(THE DATA Opens)
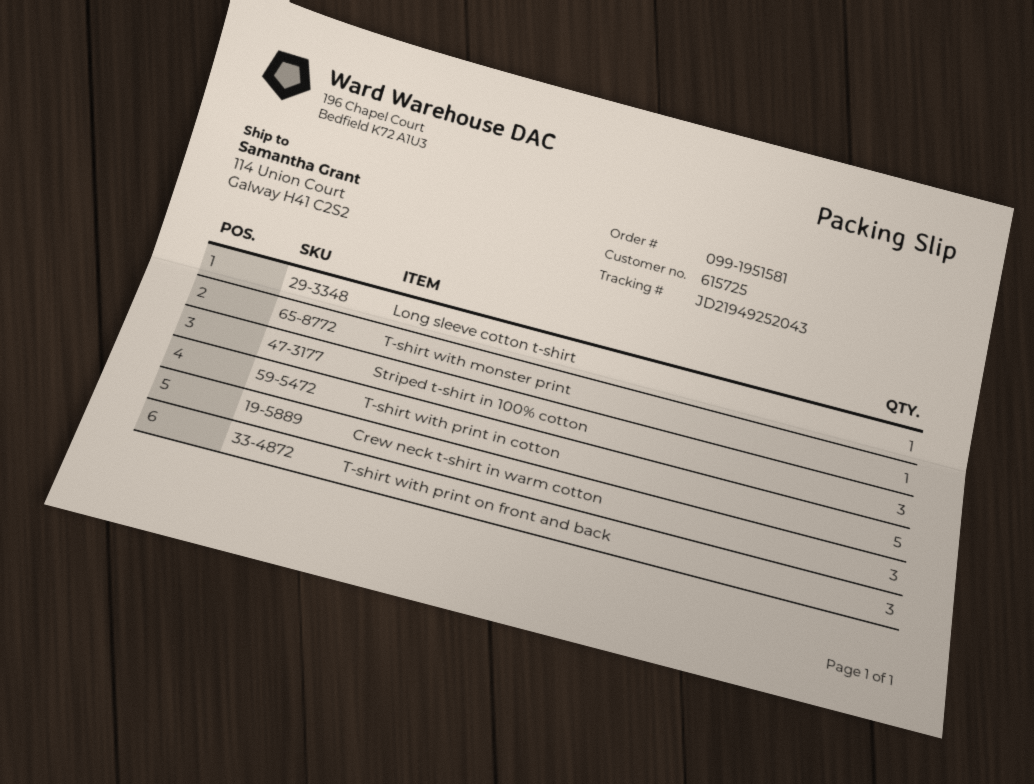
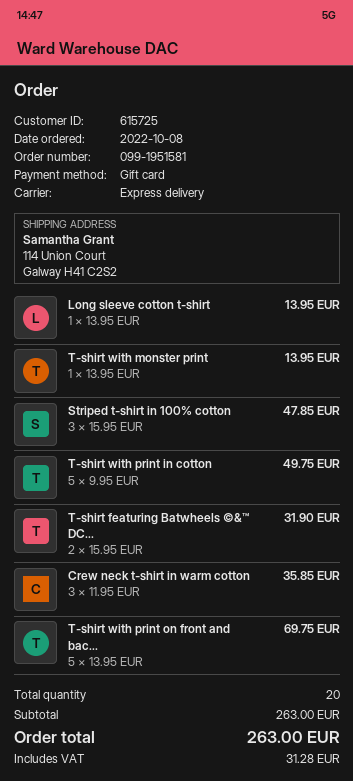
T-shirt with print on front and back: 3 -> 5
T-shirt featuring Batwheels ©&™ DC...: none -> 2

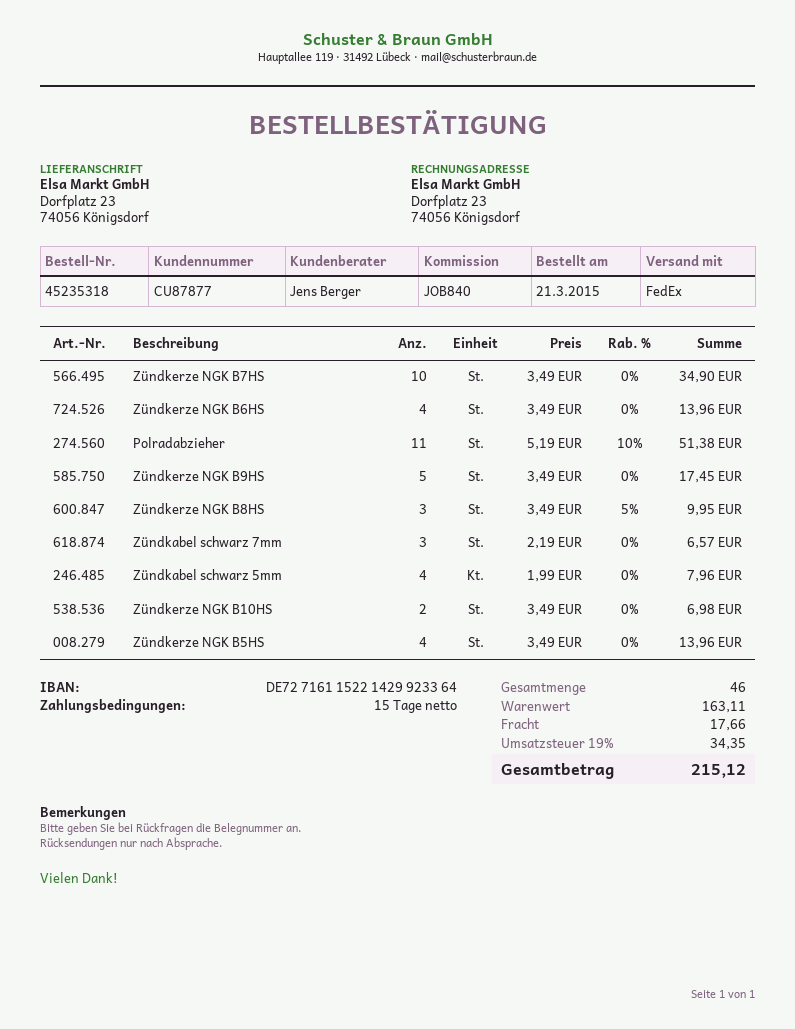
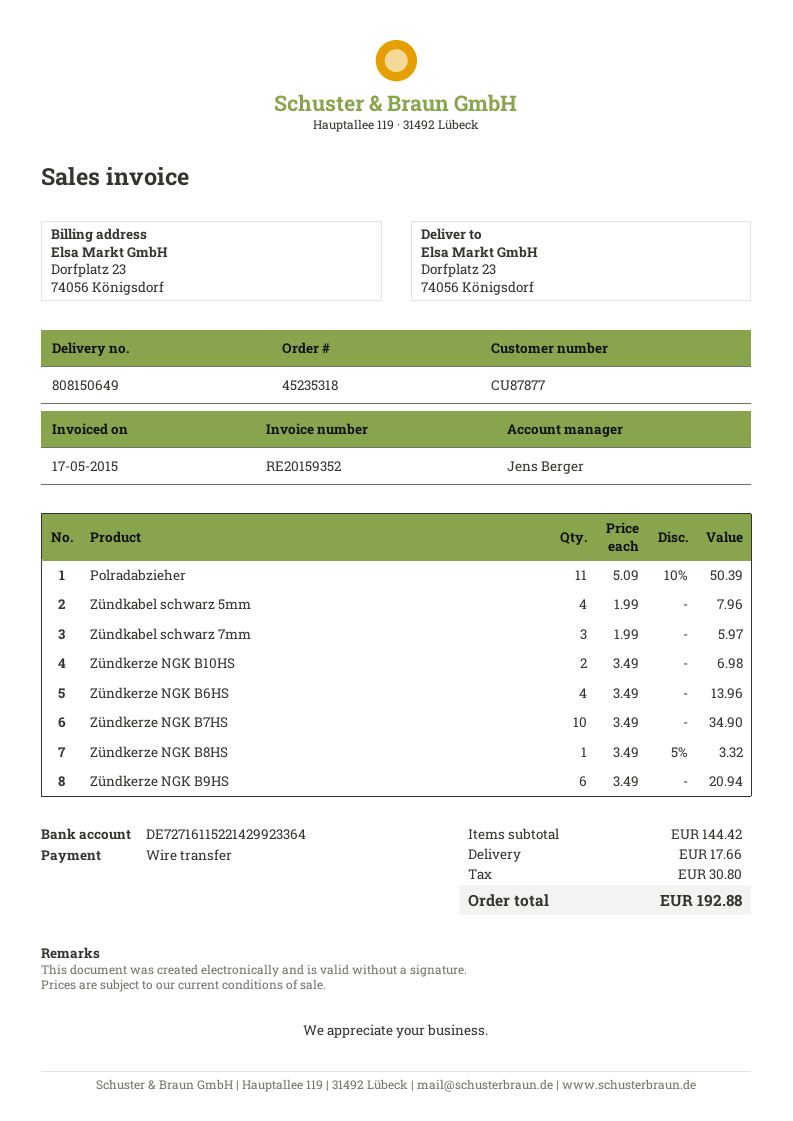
Polradabzieher: 11 x 5.19 - 10% = 51.38 -> 11 x 5.09 - 10% = 50.39
Zündkerze NGK B9HS: 5 x 3.49 = 17.45 -> 6 x 3.49 = 20.94
Zündkerze NGK B8HS: 3 x 3.49 - 5% = 9.95 -> 1 x 3.49 - 5% = 3.32
Zündkabel schwarz 7mm: 3 x 2.19 = 6.57 -> 3 x 1.99 = 5.97
Zündkerze NGK B5HS: 4 x 3.49 = 13.96 -> none
subtotal: 163.11 -> 144.42
tax: 34.35 -> 30.80
total: 215.12 -> 192.88

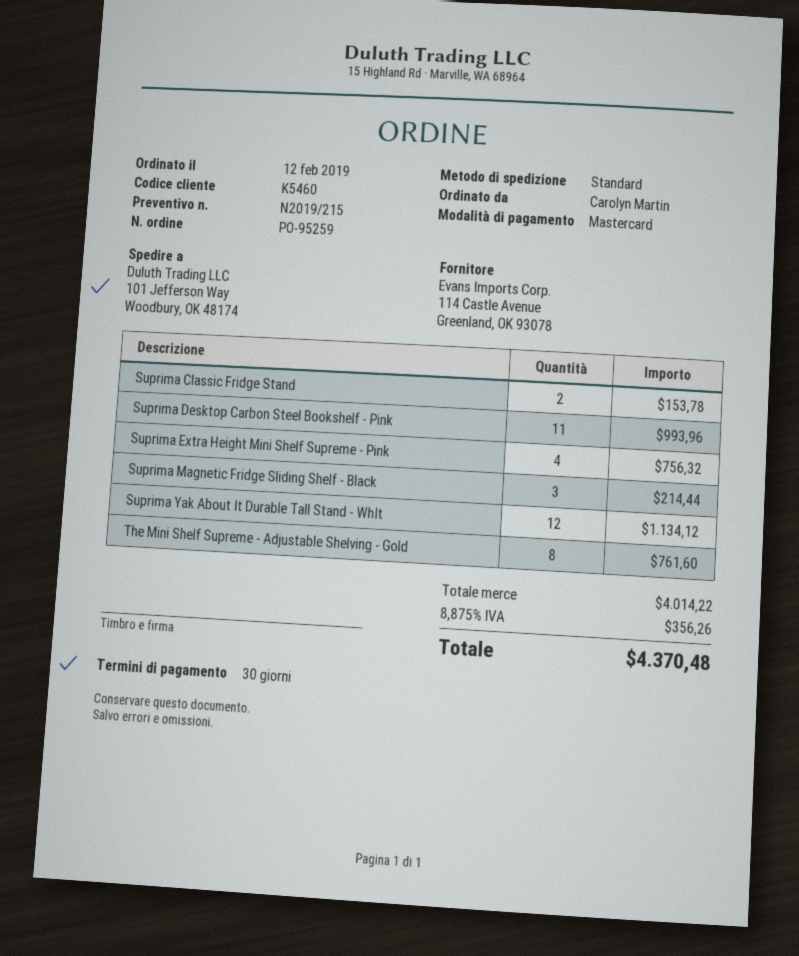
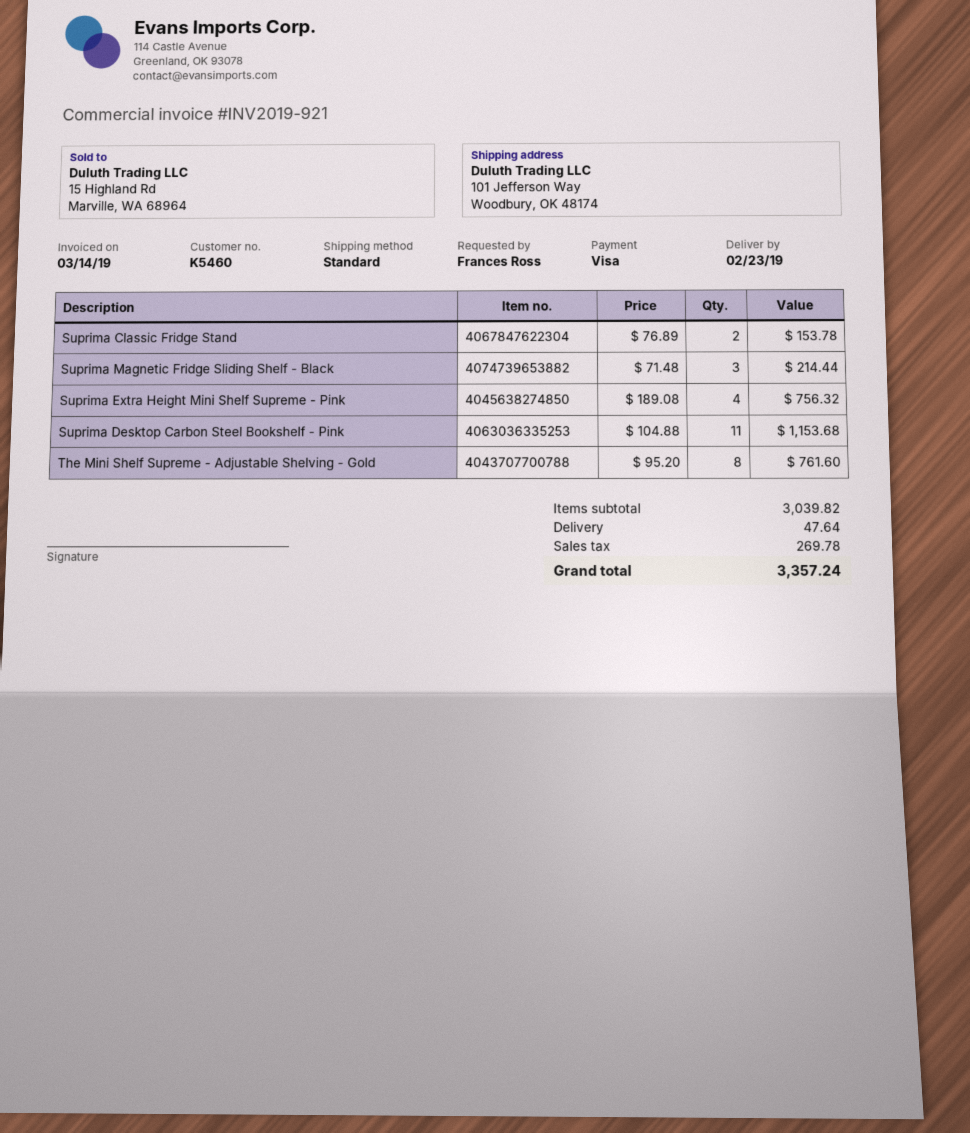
ordered by: Carolyn Martin -> Frances Ross
payment method: Mastercard -> Visa
Suprima Desktop Carbon Steel Bookshelf - Pink: 11 for 993.96 -> 11 for 1153.68
Suprima Yak About It Durable Tall Stand - WhIt: 12 for 1134.12 -> none
subtotal: 4014.22 -> 3039.82
shipping: none -> 47.64
tax: 356.26 -> 269.78
total: 4370.48 -> 3357.24

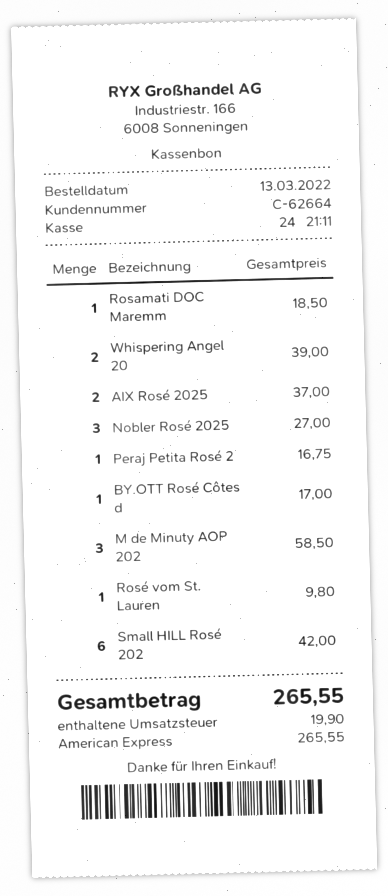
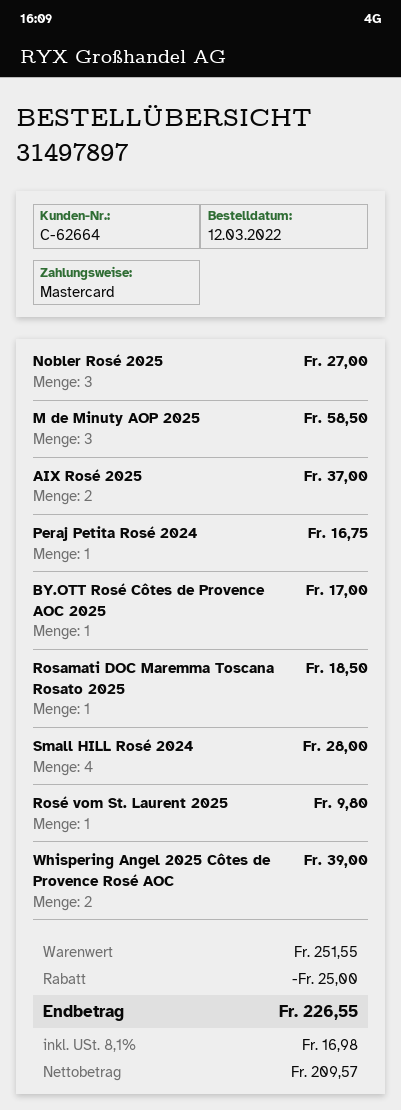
order date: 2022-03-13 -> 2022-03-12
payment method: American Express -> Mastercard
Small HILL Rosé 202: 6 for 42.00 -> 4 for 28.00
discount: none -> 25.00
tax: 19.90 -> 16.98
total: 265.55 -> 226.55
(THE DATA Closes)
=== PROBLEM ===
Those lines of the records above that run from the one containing "tax: 34.35 -> 30.80" through the one containing "total: 4370.48 -> 3357.24" should be returned exactly, with no pictures among them.

=== REPLY ===
tax: 34.35 -> 30.80
total: 215.12 -> 192.88

ordered by: Carolyn Martin -> Frances Ross
payment method: Mastercard -> Visa
Suprima Desktop Carbon Steel Bookshelf - Pink: 11 for 993.96 -> 11 for 1153.68
Suprima Yak About It Durable Tall Stand - WhIt: 12 for 1134.12 -> none
subtotal: 4014.22 -> 3039.82
shipping: none -> 47.64
tax: 356.26 -> 269.78
total: 4370.48 -> 3357.24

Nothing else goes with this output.